__Task goal__. Produce one exact copy of the records, no pictures.

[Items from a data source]
◇ ◇ ◇ ◇

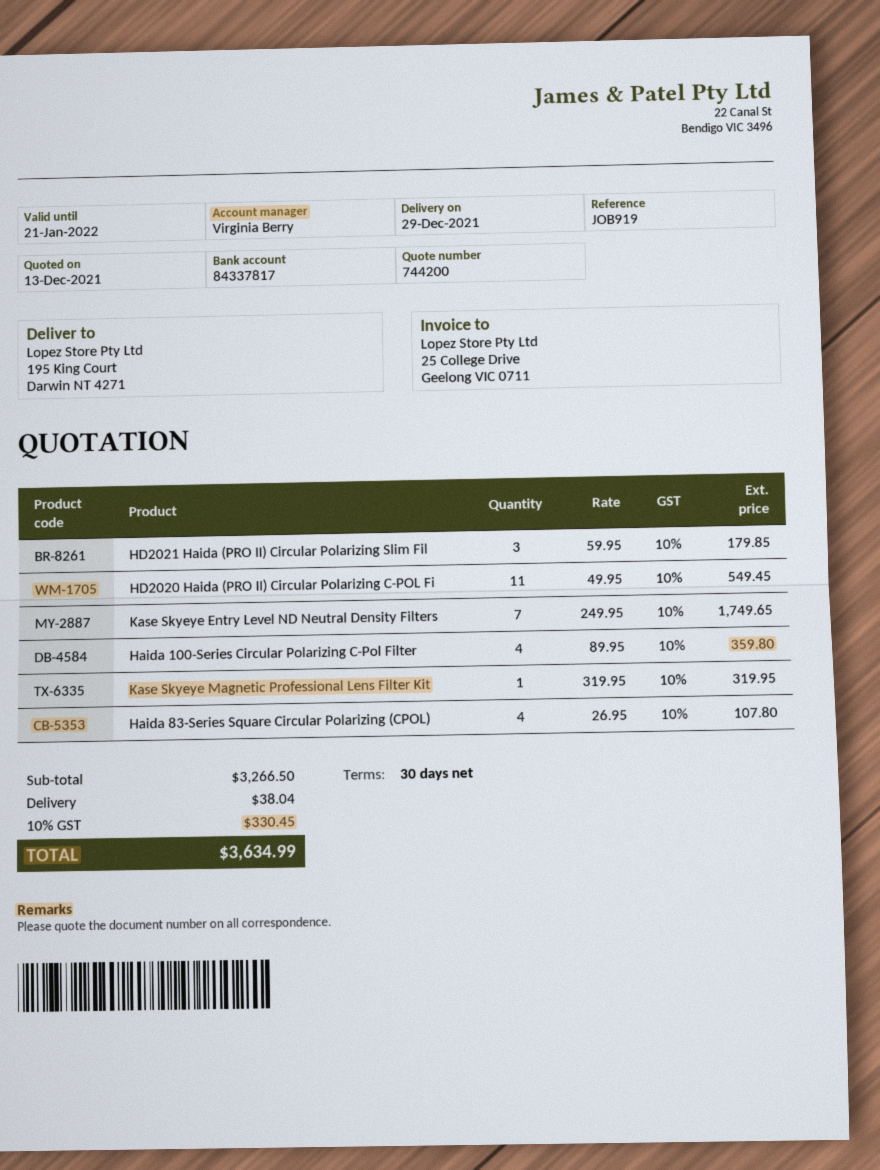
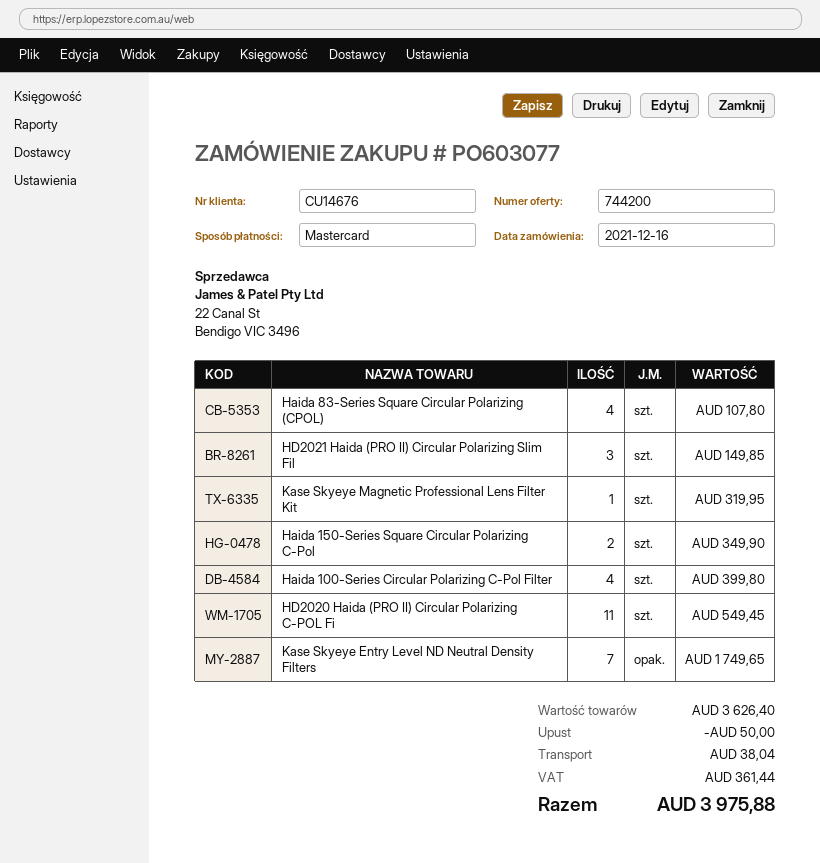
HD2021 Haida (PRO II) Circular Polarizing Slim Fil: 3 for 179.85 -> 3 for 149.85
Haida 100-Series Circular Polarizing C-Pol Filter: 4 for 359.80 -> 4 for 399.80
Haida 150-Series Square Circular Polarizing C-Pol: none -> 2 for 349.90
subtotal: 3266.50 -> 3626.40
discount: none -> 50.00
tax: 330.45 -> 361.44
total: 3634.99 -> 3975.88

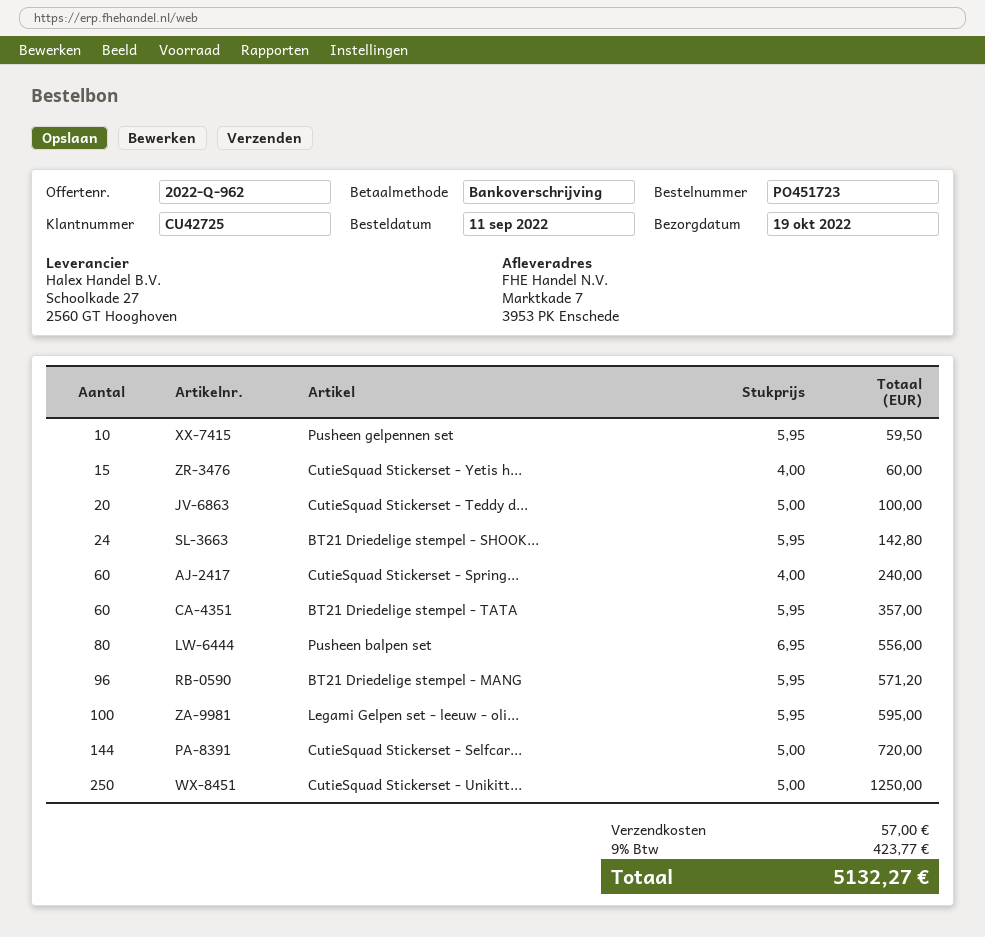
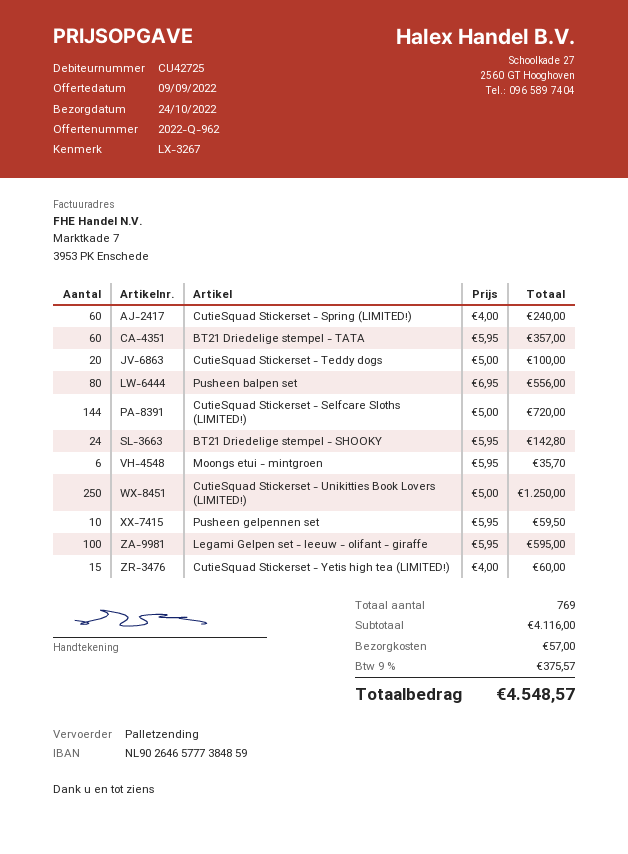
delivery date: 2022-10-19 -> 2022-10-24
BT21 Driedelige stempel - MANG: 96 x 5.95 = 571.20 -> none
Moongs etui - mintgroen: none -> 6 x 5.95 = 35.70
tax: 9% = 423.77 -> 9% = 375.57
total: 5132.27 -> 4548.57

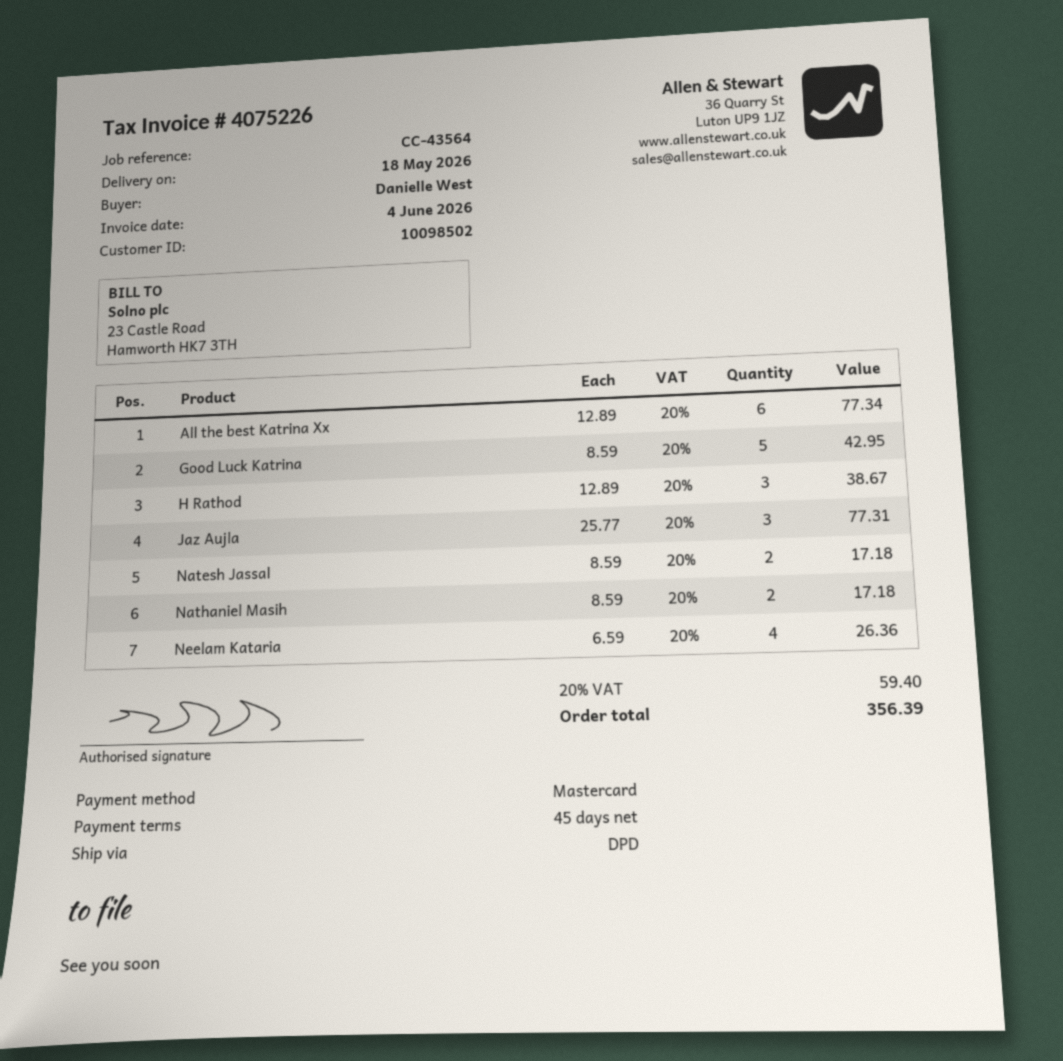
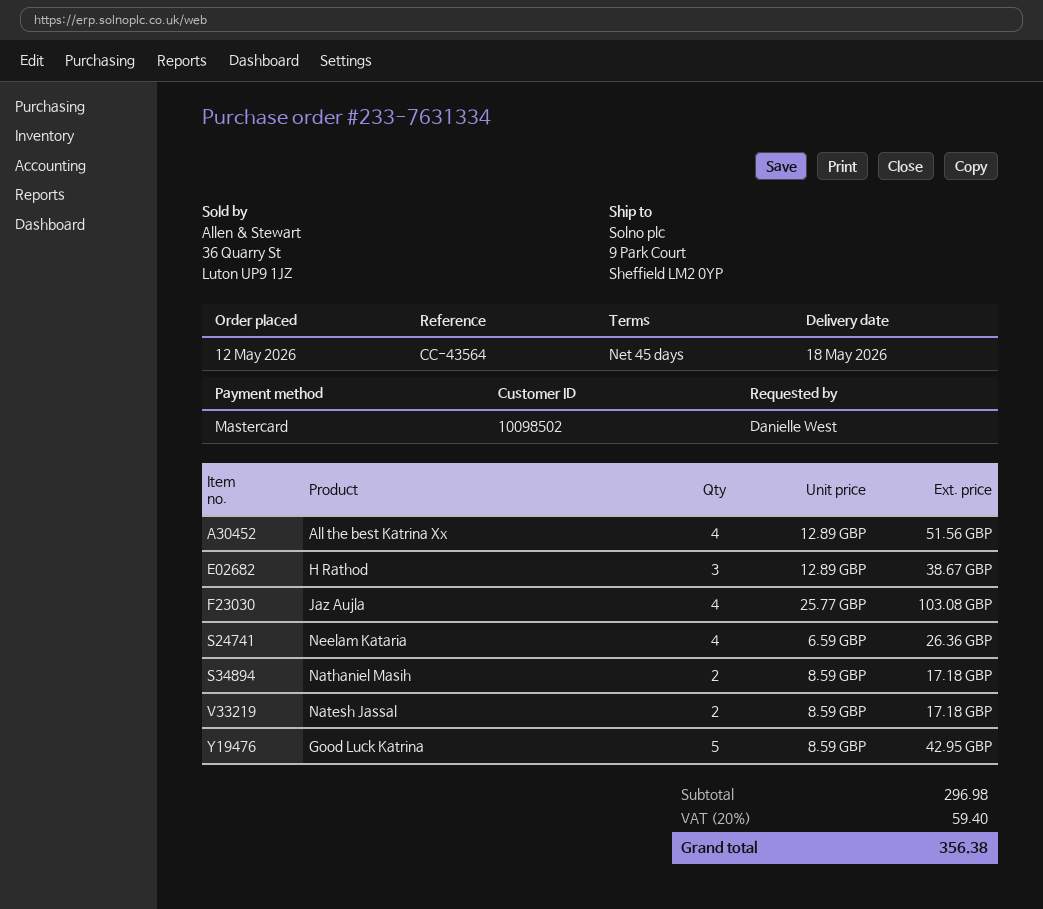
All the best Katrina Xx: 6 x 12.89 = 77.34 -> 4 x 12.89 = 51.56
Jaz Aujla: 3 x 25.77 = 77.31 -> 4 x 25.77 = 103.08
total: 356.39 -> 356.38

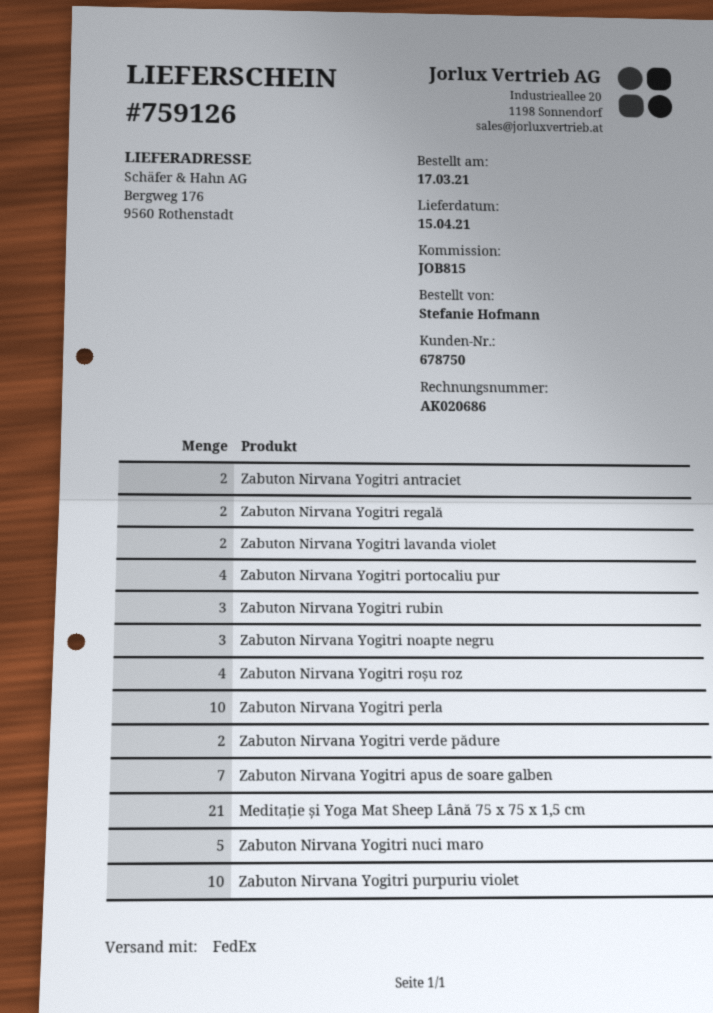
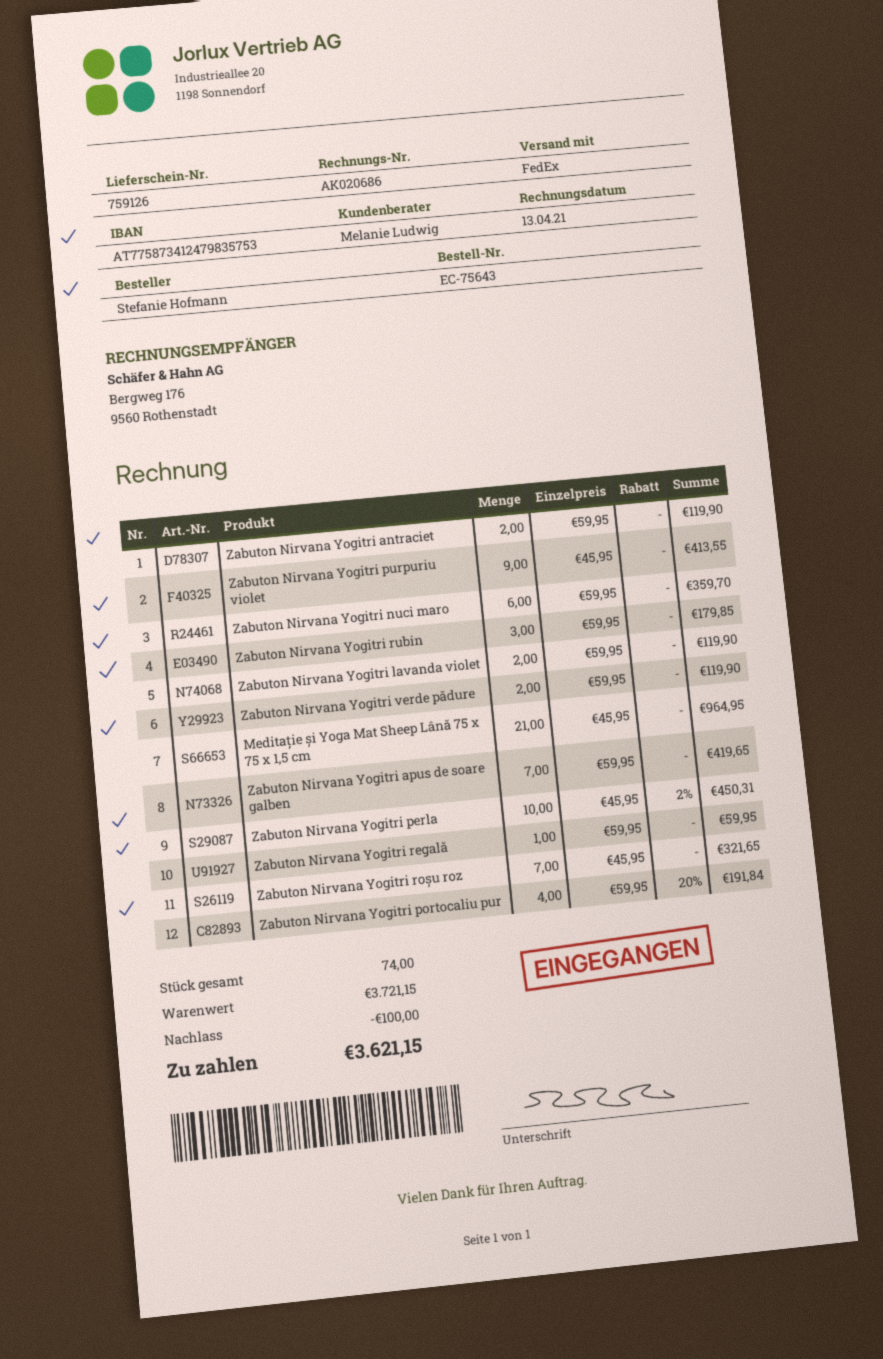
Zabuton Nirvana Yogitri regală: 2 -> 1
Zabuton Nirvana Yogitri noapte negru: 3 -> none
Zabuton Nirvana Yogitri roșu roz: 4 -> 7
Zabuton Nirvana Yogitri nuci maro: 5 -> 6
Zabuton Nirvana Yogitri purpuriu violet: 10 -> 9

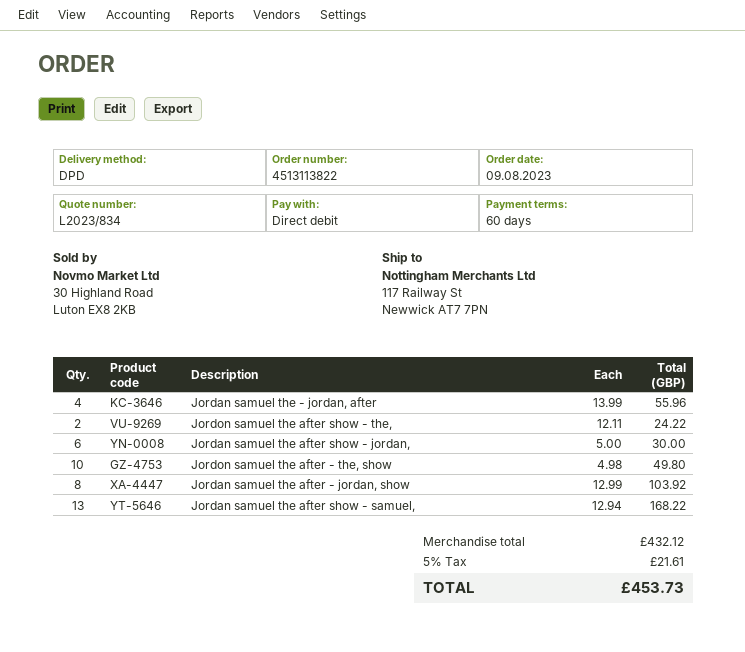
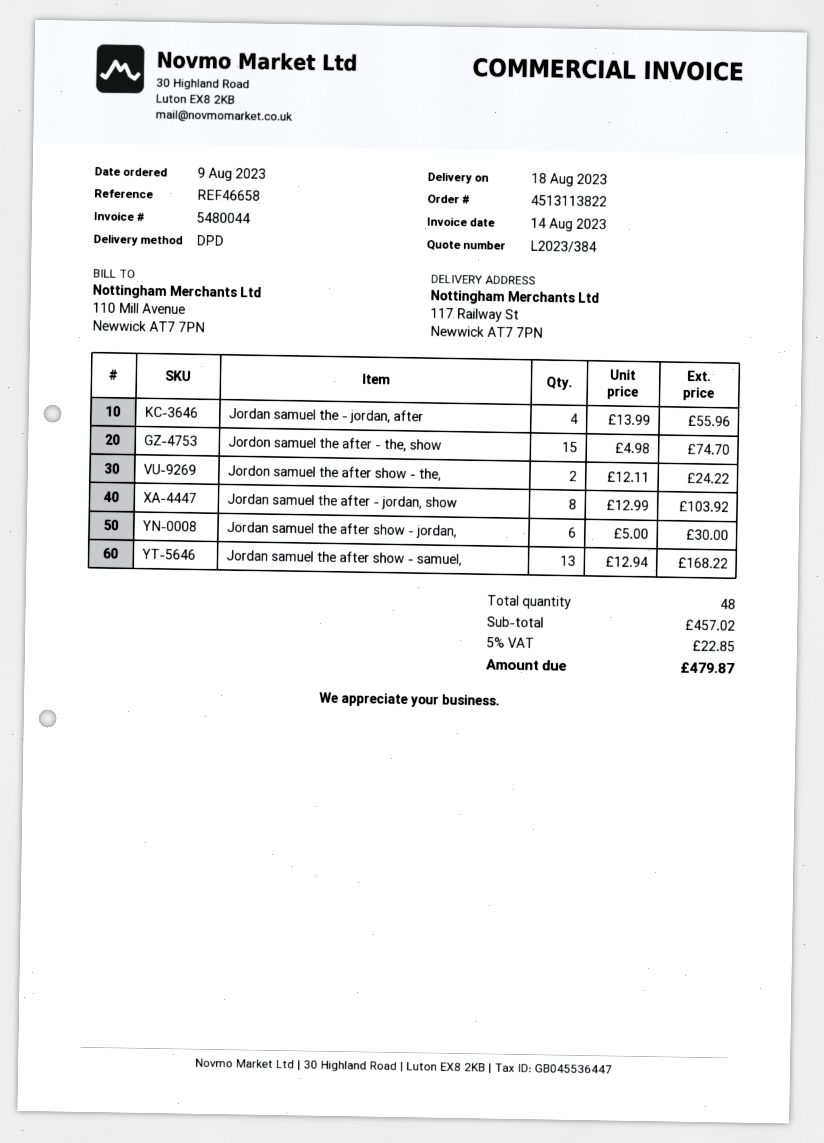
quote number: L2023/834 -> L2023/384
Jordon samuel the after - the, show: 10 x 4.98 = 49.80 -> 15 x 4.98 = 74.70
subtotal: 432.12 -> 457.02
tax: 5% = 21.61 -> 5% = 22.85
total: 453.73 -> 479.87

◇ ◇ ◇ ◇

__Expected answer__.
HD2021 Haida (PRO II) Circular Polarizing Slim Fil: 3 for 179.85 -> 3 for 149.85
Haida 100-Series Circular Polarizing C-Pol Filter: 4 for 359.80 -> 4 for 399.80
Haida 150-Series Square Circular Polarizing C-Pol: none -> 2 for 349.90
subtotal: 3266.50 -> 3626.40
discount: none -> 50.00
tax: 330.45 -> 361.44
total: 3634.99 -> 3975.88

delivery date: 2022-10-19 -> 2022-10-24
BT21 Driedelige stempel - MANG: 96 x 5.95 = 571.20 -> none
Moongs etui - mintgroen: none -> 6 x 5.95 = 35.70
tax: 9% = 423.77 -> 9% = 375.57
total: 5132.27 -> 4548.57

All the best Katrina Xx: 6 x 12.89 = 77.34 -> 4 x 12.89 = 51.56
Jaz Aujla: 3 x 25.77 = 77.31 -> 4 x 25.77 = 103.08
total: 356.39 -> 356.38

Zabuton Nirvana Yogitri regală: 2 -> 1
Zabuton Nirvana Yogitri noapte negru: 3 -> none
Zabuton Nirvana Yogitri roșu roz: 4 -> 7
Zabuton Nirvana Yogitri nuci maro: 5 -> 6
Zabuton Nirvana Yogitri purpuriu violet: 10 -> 9

quote number: L2023/834 -> L2023/384
Jordon samuel the after - the, show: 10 x 4.98 = 49.80 -> 15 x 4.98 = 74.70
subtotal: 432.12 -> 457.02
tax: 5% = 21.61 -> 5% = 22.85
total: 453.73 -> 479.87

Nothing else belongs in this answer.